G

Training Export

GalaxDB can export versioned datasets in Lance format — a columnar format optimized for ML training. A single SQL command creates a snapshot and exports it as a PyTorch-ready dataset with zero-copy memory-mapped access.

Overview

The training export workflow:

  1. Create a version tag with FOR TRAINING
  2. Call db.training_dataset('tag') to export the Lance dataset
  3. Load the dataset into PyTorch with lance.dataset(path).to_pytorch()
SQL
-- Step 1: Create training snapshot
CREATE VERSION TAG 'train-v1'
  FOR TRAINING
  WITH TRAINING PRECISION 'float32'
  TRAINING SEED 42;
Python
import galaxdb
import lance
import torch

db = galaxdb.Database("./data")

# Step 2: Export as Lance dataset
path = db.training_dataset("train-v1")
print(f"Dataset at: {path}")

# Step 3: Load into PyTorch — zero-copy, memory-mapped
dataset = lance.dataset(path).to_pytorch()
loader = torch.utils.data.DataLoader(dataset, batch_size=32, shuffle=True)

for batch in loader:
    # batch is a dict of tensors, one per column
    ids = batch['id']
    embeddings = batch['body']  # float32[384] per row
    # ... train your model

Lance Format

Lance is a columnar format designed for ML workloads.

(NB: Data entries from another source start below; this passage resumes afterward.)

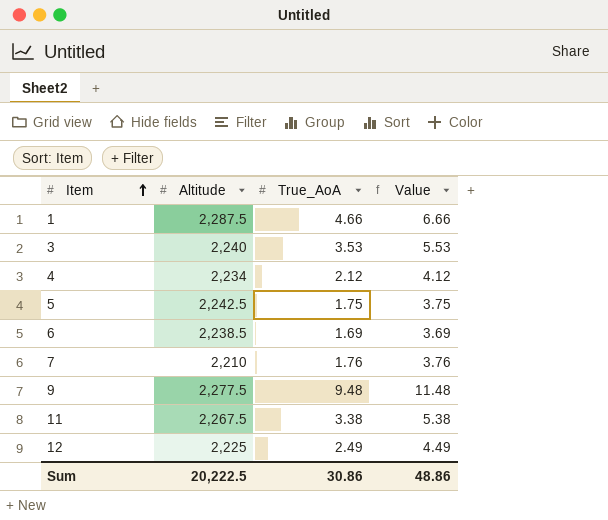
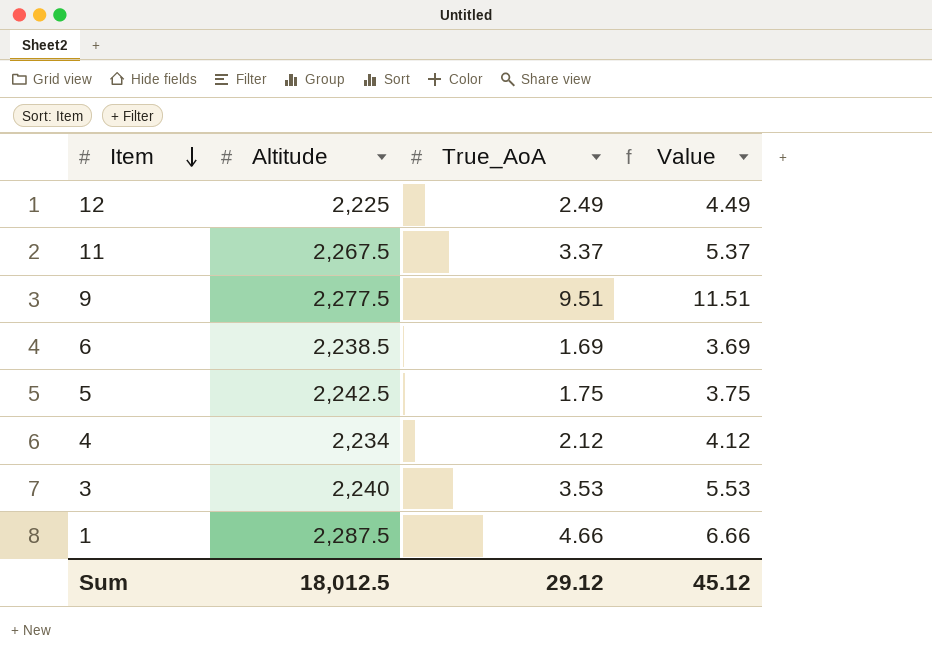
row order: Item ascending -> Item descending
row 7: 2,210 | 1.76 | 3.76 -> none
11 | True_AoA: 3.38 -> 3.37
11 | Value: 5.38 -> 5.37
9 | True_AoA: 9.48 -> 9.51
9 | Value: 11.48 -> 11.51
Sum | Altitude: 20,222.5 -> 18,012.5
Sum | True_AoA: 30.86 -> 29.12
Sum | Value: 48.86 -> 45.12

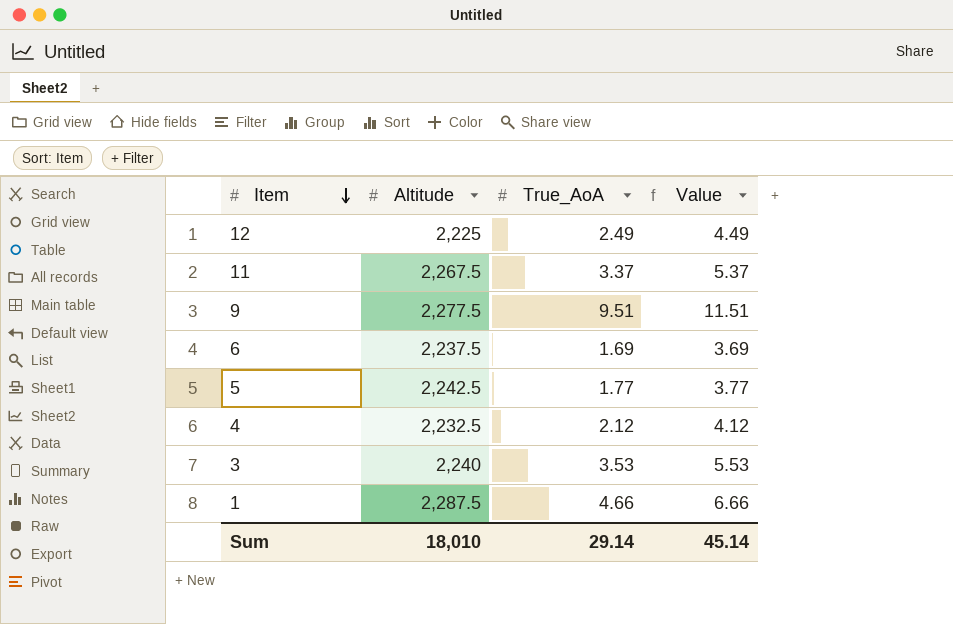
6 | Altitude: 2,238.5 -> 2,237.5
5 | True_AoA: 1.75 -> 1.77
5 | Value: 3.75 -> 3.77
4 | Altitude: 2,234 -> 2,232.5
Sum | Altitude: 18,012.5 -> 18,010
Sum | True_AoA: 29.12 -> 29.14
Sum | Value: 45.12 -> 45.14

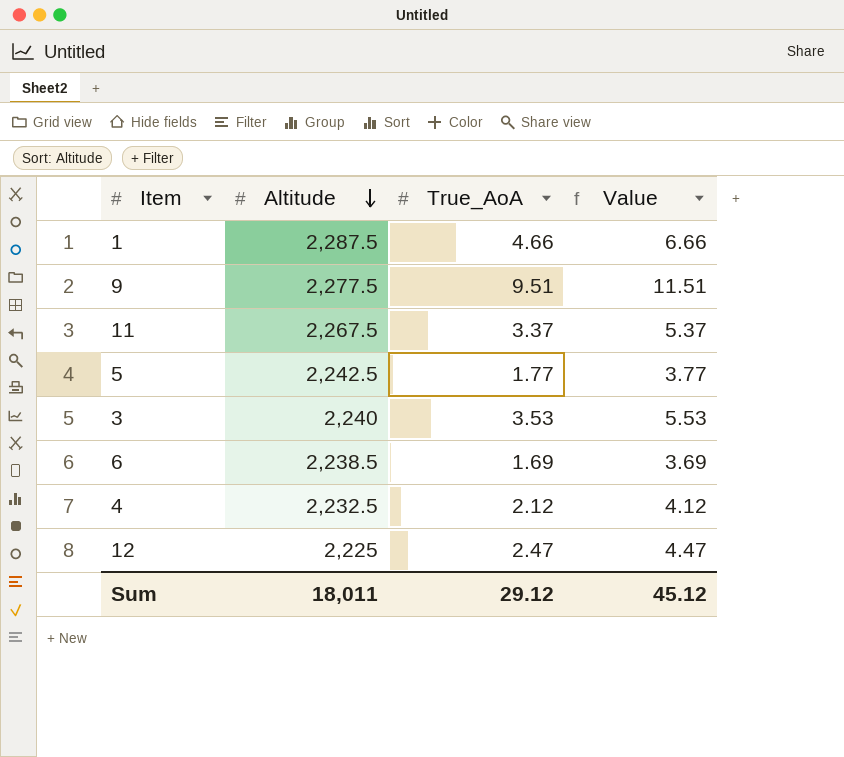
row order: Item descending -> Altitude descending
6 | Altitude: 2,237.5 -> 2,238.5
12 | True_AoA: 2.49 -> 2.47
12 | Value: 4.49 -> 4.47
Sum | Altitude: 18,010 -> 18,011
Sum | True_AoA: 29.14 -> 29.12
Sum | Value: 45.14 -> 45.12

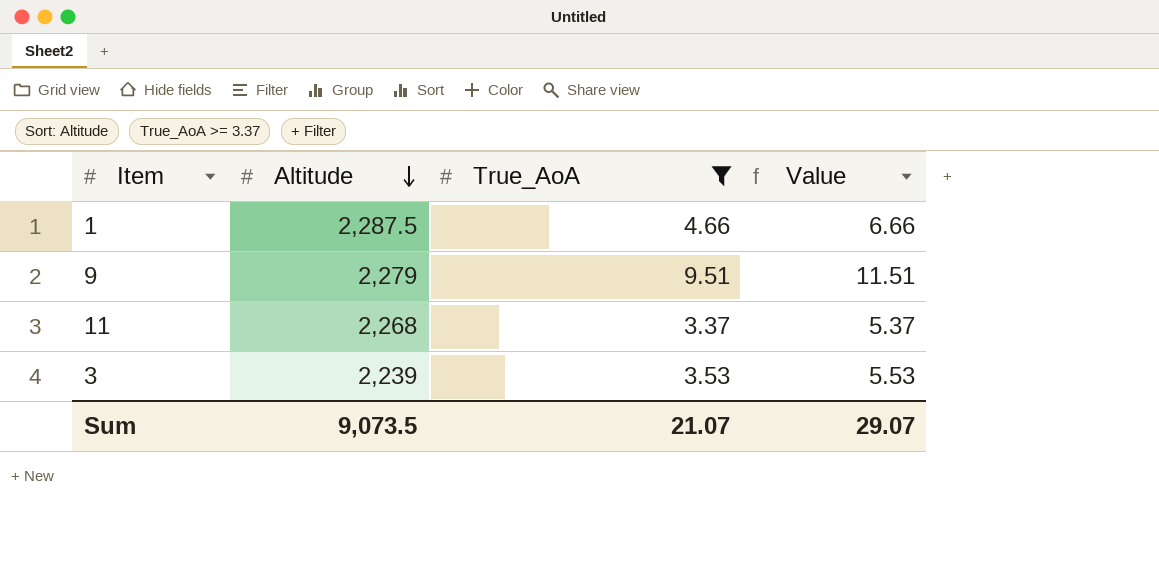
filter: none -> True_AoA >= 3.37
9 | Altitude: 2,277.5 -> 2,279
11 | Altitude: 2,267.5 -> 2,268
3 | Altitude: 2,240 -> 2,239
Sum | Altitude: 18,011 -> 9,073.5
Sum | True_AoA: 29.12 -> 21.07
Sum | Value: 45.12 -> 29.07

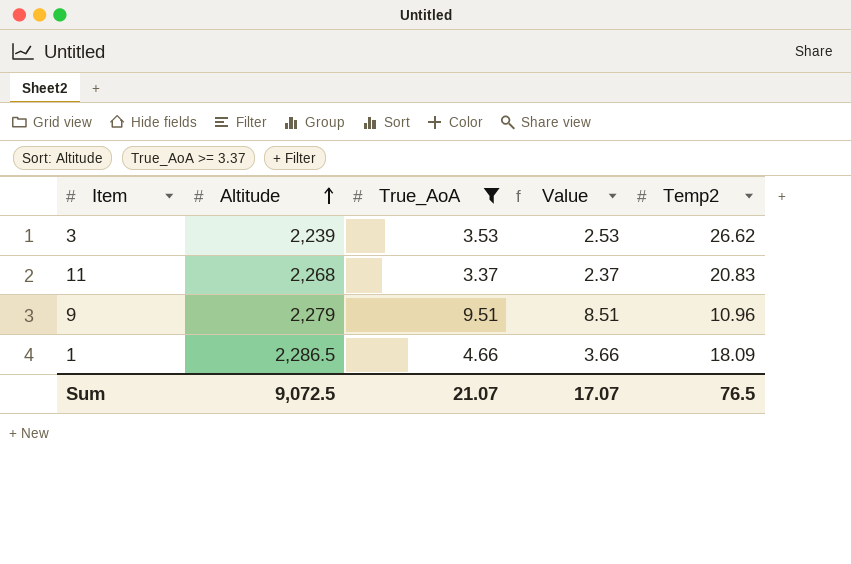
row order: Altitude descending -> Altitude ascending
column Value | formula: [True_AoA] + 2 -> [True_AoA] - 1
column Temp2 | position: none -> 5
1 | Altitude: 2,287.5 -> 2,286.5
Sum | Altitude: 9,073.5 -> 9,072.5
Sum | Value: 29.07 -> 17.07

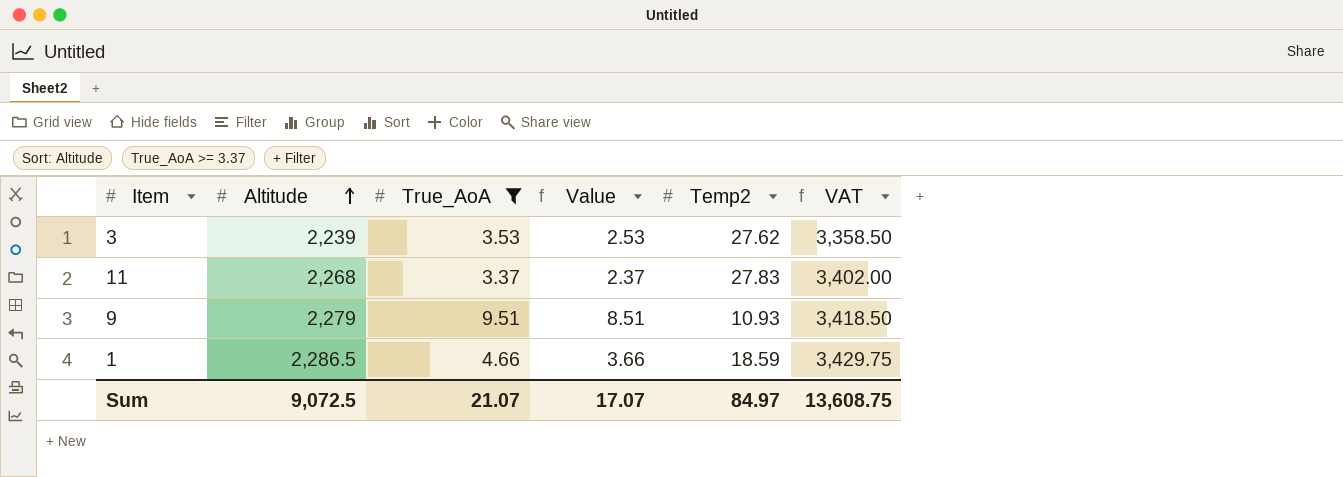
column VAT | formula: none -> [Altitude] * 1.5
3 | Temp2: 26.62 -> 27.62
11 | Temp2: 20.83 -> 27.83
9 | Temp2: 10.96 -> 10.93
1 | Temp2: 18.09 -> 18.59
Sum | Temp2: 76.5 -> 84.97

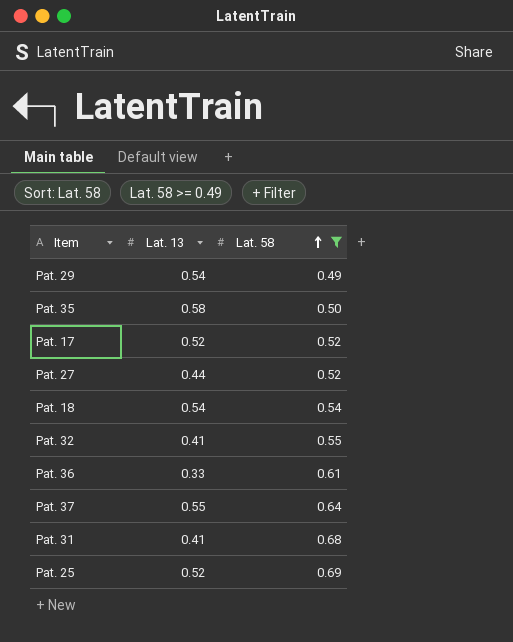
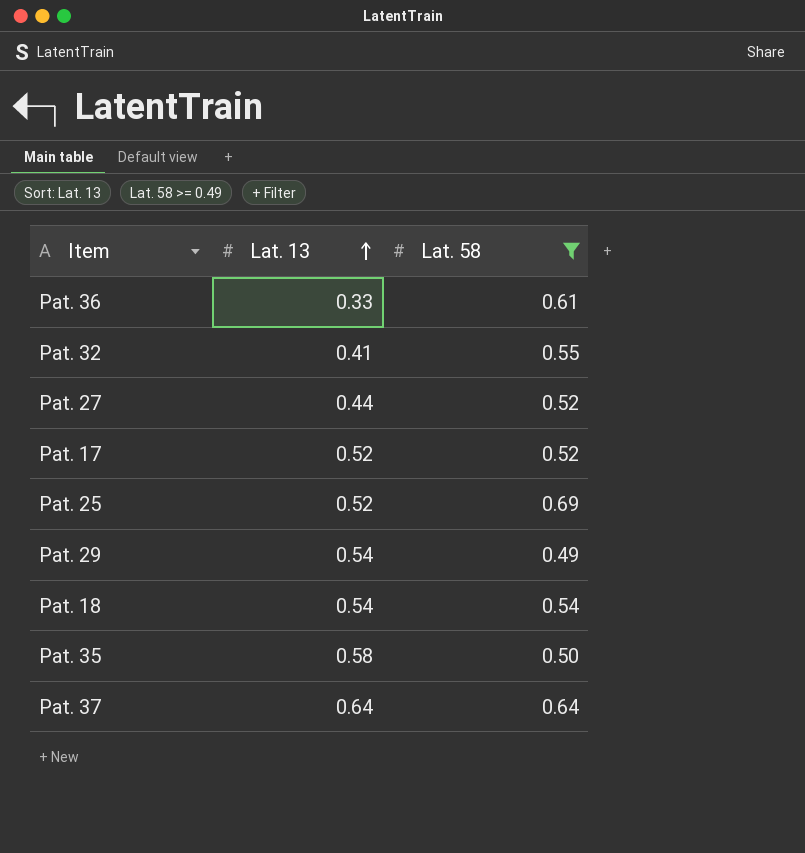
row order: Lat. 58 ascending -> Lat. 13 ascending
row Pat. 31: 0.41 | 0.68 -> none
Pat. 37 | Lat. 13: 0.55 -> 0.64

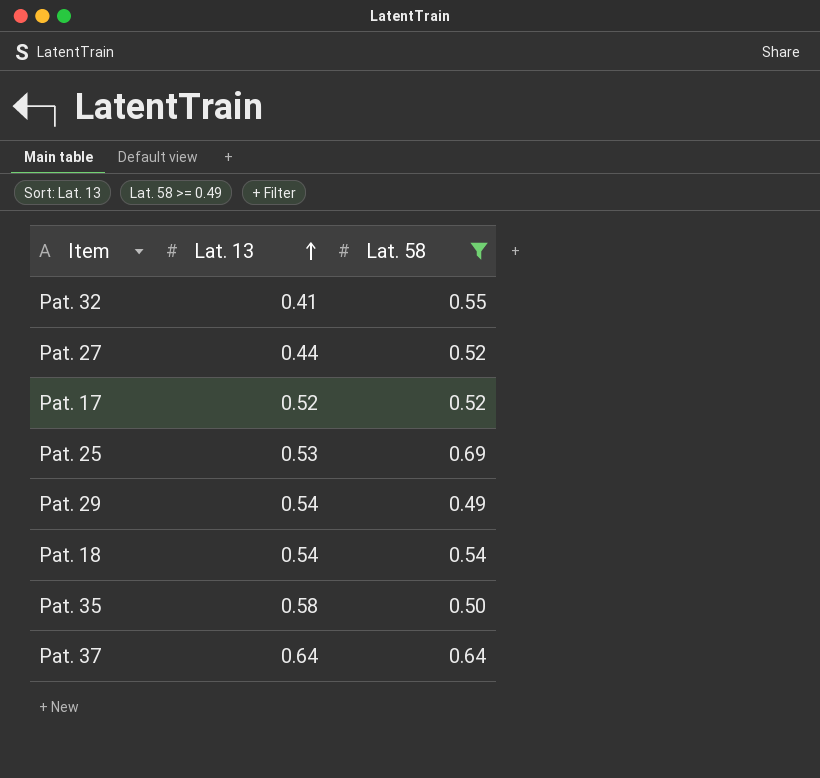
row Pat. 36: 0.33 | 0.61 -> none
Pat. 25 | Lat. 13: 0.52 -> 0.53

Key properties:

  • Zero-copy reads: PyTorch tensors are memory-mapped directly from disk — no deserialization overhead
  • Columnar layout: read only the columns you need (e.g., just embeddings, not text)
  • Random access: O(1) row access by index, unlike Parquet which requires sequential scan
  • Versioned: each export is a separate Lance dataset directory

The exported dataset lives at <database>/training_exports/<tag>_<timestamp>/. Repeat calls with the same tag overwrite the previous export.

Precision Options

The WITH TRAINING PRECISION clause controls how embedding vectors are stored in the Lance dataset:

PrecisionBytes/dimSize vs float32Use case
float324Full precision, default
sq814× smaller8-bit scalar quantization
rabitq1/3232× smallerBinary quantization, maximum compression

Tip

For most training workloads, float32 is the right choice. Use sq8 when dataset size is a constraint and you can tolerate slight quality loss. rabitq is for extreme compression scenarios.

PyTorch Integration

The Lance PyTorch integration provides an IterableDataset with zero-copy memory-mapped access. This means the training data is read directly from the Lance files without loading the entire dataset into RAM.

Python
import galaxdb
import lance
import torch
from torch.utils.data import DataLoader

db = galaxdb.Database("./data")

# Create snapshot with deduplication
db.execute("""
    CREATE VERSION TAG 'train-deduped'
    FOR TRAINING
    WITH TRAINING PRECISION 'float32'
    TRAINING SEED 42
""")

# Export
path = db.training_dataset("train-deduped")

# Load with Lance
ds = lance.dataset(path)
print(f"Rows: {ds.count_rows()}")
print(f"Schema: {ds.schema}")

# PyTorch DataLoader
pytorch_ds = ds.to_pytorch()
loader = DataLoader(pytorch_ds, batch_size=64, num_workers=4)

for epoch in range(10):
    for batch in loader:
        embeddings = batch['body']  # shape: [64, 384]
        labels = batch['label']     # shape: [64]
        # ... training step

The create_training_snapshot Python method is a convenience wrapper that creates the version tag and returns the timestamp:

Python
# Equivalent to CREATE VERSION TAG ... FOR TRAINING
ts = db.create_training_snapshot('train-v1', seed=42)
print(f"Snapshot at timestamp: {ts}")

path = db.training_dataset('train-v1')
# path: ./data/training_exports/train-v1_1715385600000000/